▶ _Material supplied_
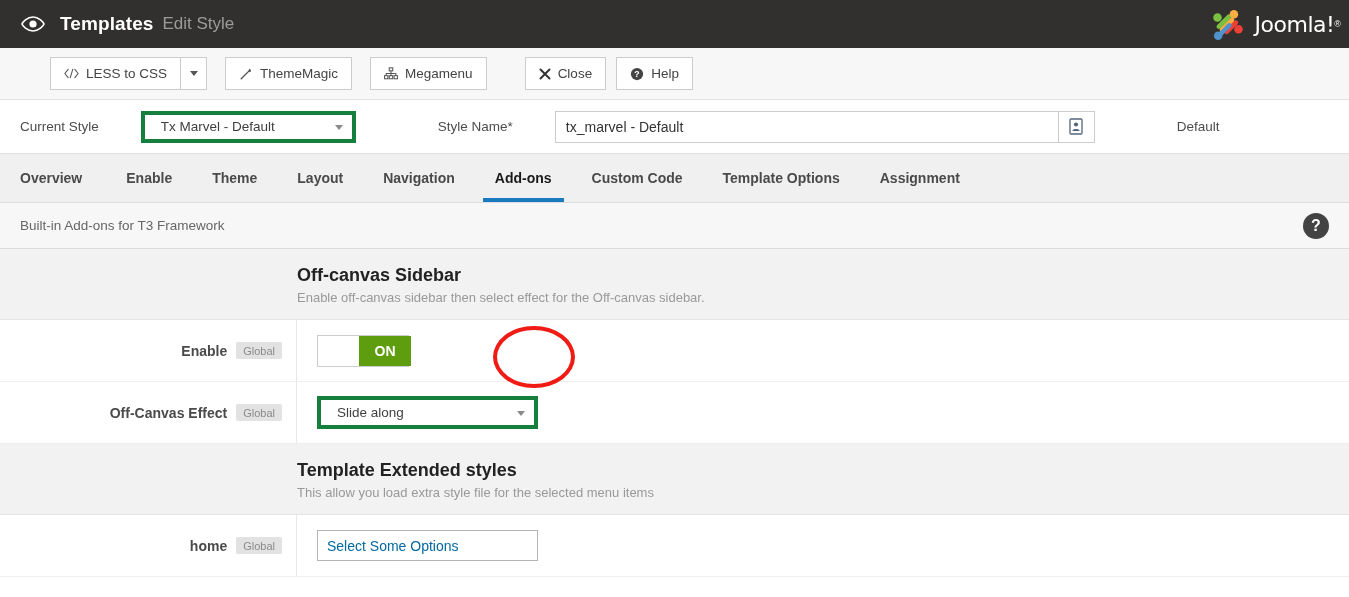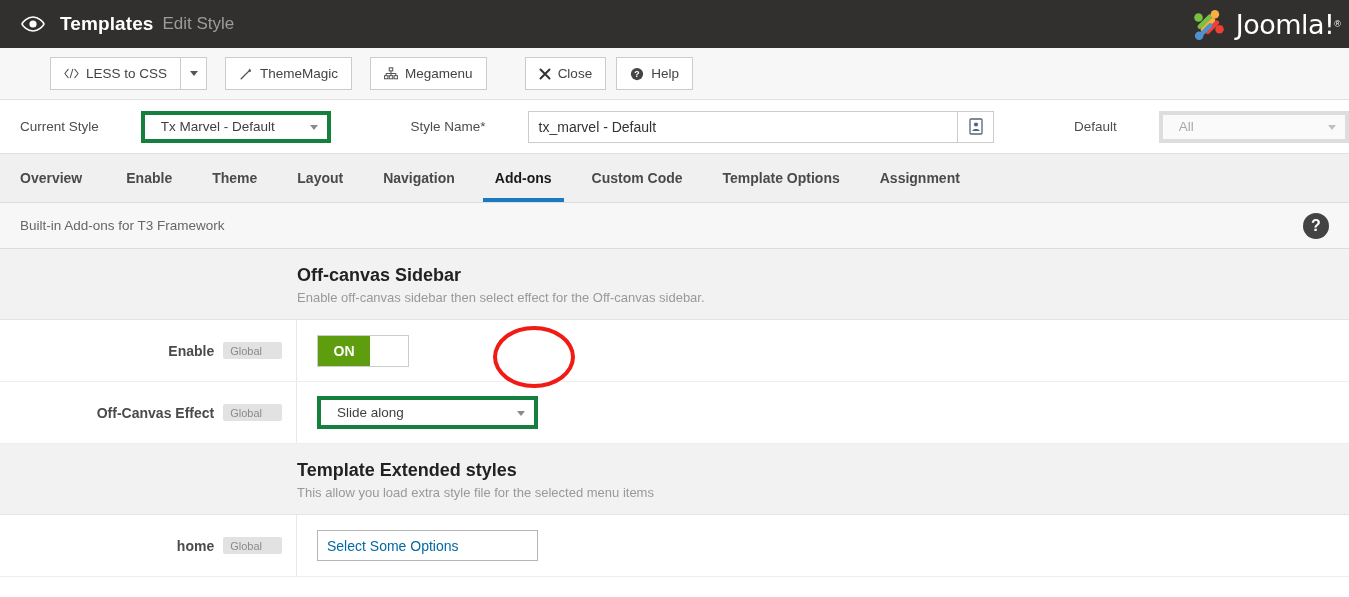--- a/index.html
+++ b/index.html
@@ -42,7 +42,7 @@
   }
   .joomla-word {
     color: #ffffff;
-    font-size: 27px;
+    font-size: 22px;
     letter-spacing: -0.5px;
     font-family: "DejaVu Sans", sans-serif;
     font-weight: 400;

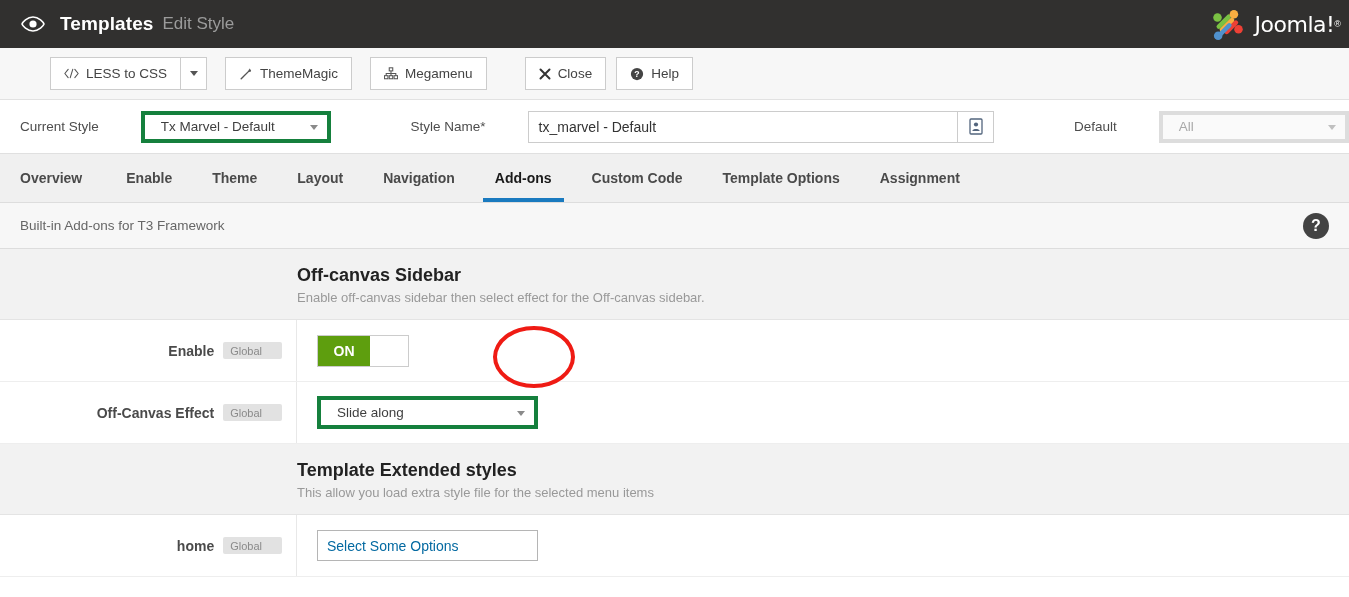--- a/index.html
+++ b/index.html
@@ -430,10 +430,6 @@
   <span class="sp-18"></span>
 
   <span class="fld-label">Default</span>
-  <div class="select-box sel-default">
-    <span>All</span>
-    <span class="sel-caret"></span>
-  </div>
 </div>
 
 <div class="tabs-wrap">

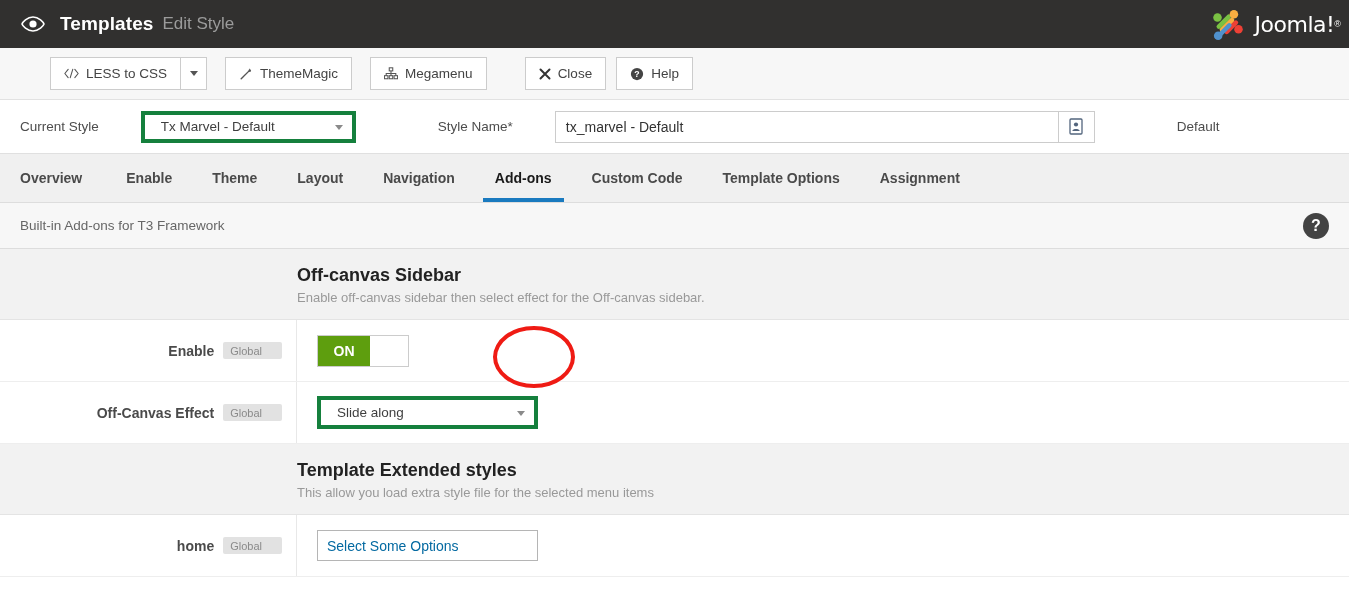--- a/index.html
+++ b/index.html
@@ -263,7 +263,7 @@
     background: #e2e2e2;
     color: #8a8a8a;
     font-size: 11px;
-    padding: 3px 20px 2px 7px;
+    padding: 3px 7px 2px 7px;
     border-radius: 2px;
     font-weight: normal;
   }

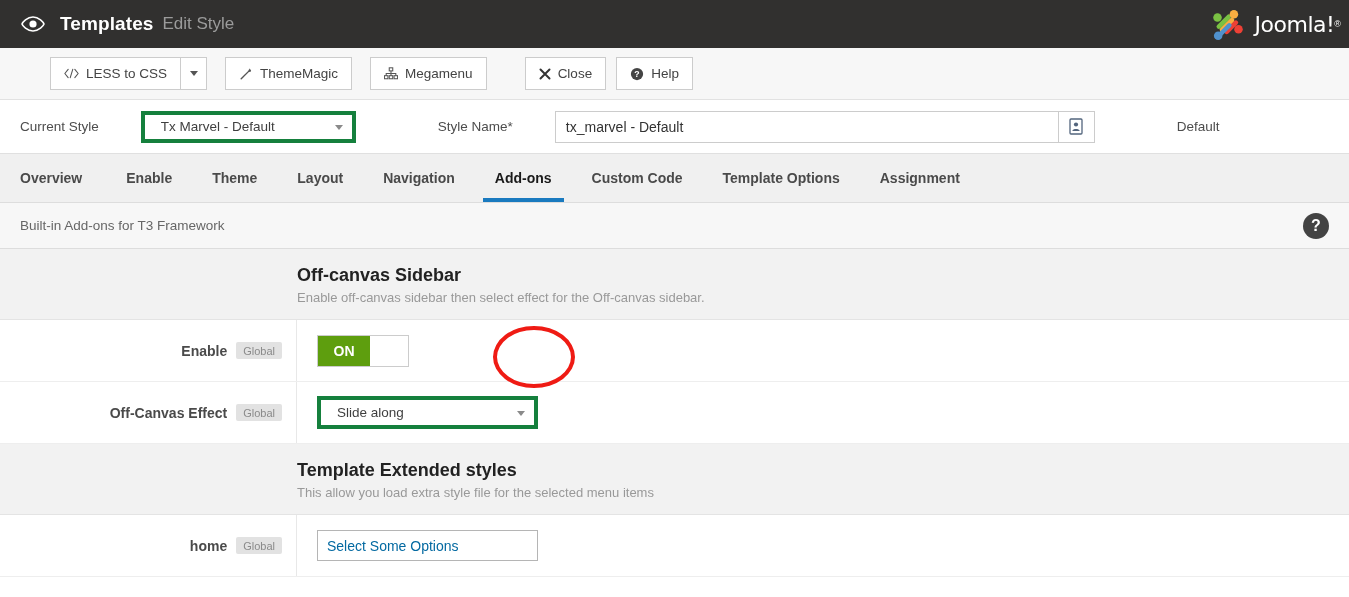--- a/index.html
+++ b/index.html
@@ -286,7 +286,7 @@
     color: #ffffff;
     font-size: 14px;
     font-weight: bold;
-    display: flex; align-items: center; justify-content: center;
+    display: flex; align-items: center; justify-content: center; margin-left: 41px;
   }
   .toggle .knob { flex: 1; background: #ffffff; }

▶ _Task goal_
The preceding listing is to be restated word for word, with every picture omitted.

▶ _Worked solution_
--- a/index.html
+++ b/index.html
@@ -42,7 +42,7 @@
   }
   .joomla-word {
     color: #ffffff;
-    font-size: 27px;
+    font-size: 22px;
     letter-spacing: -0.5px;
     font-family: "DejaVu Sans", sans-serif;
     font-weight: 400;

--- a/index.html
+++ b/index.html
@@ -430,10 +430,6 @@
   <span class="sp-18"></span>
 
   <span class="fld-label">Default</span>
-  <div class="select-box sel-default">
-    <span>All</span>
-    <span class="sel-caret"></span>
-  </div>
 </div>
 
 <div class="tabs-wrap">

--- a/index.html
+++ b/index.html
@@ -263,7 +263,7 @@
     background: #e2e2e2;
     color: #8a8a8a;
     font-size: 11px;
-    padding: 3px 20px 2px 7px;
+    padding: 3px 7px 2px 7px;
     border-radius: 2px;
     font-weight: normal;
   }

--- a/index.html
+++ b/index.html
@@ -286,7 +286,7 @@
     color: #ffffff;
     font-size: 14px;
     font-weight: bold;
-    display: flex; align-items: center; justify-content: center;
+    display: flex; align-items: center; justify-content: center; margin-left: 41px;
   }
   .toggle .knob { flex: 1; background: #ffffff; }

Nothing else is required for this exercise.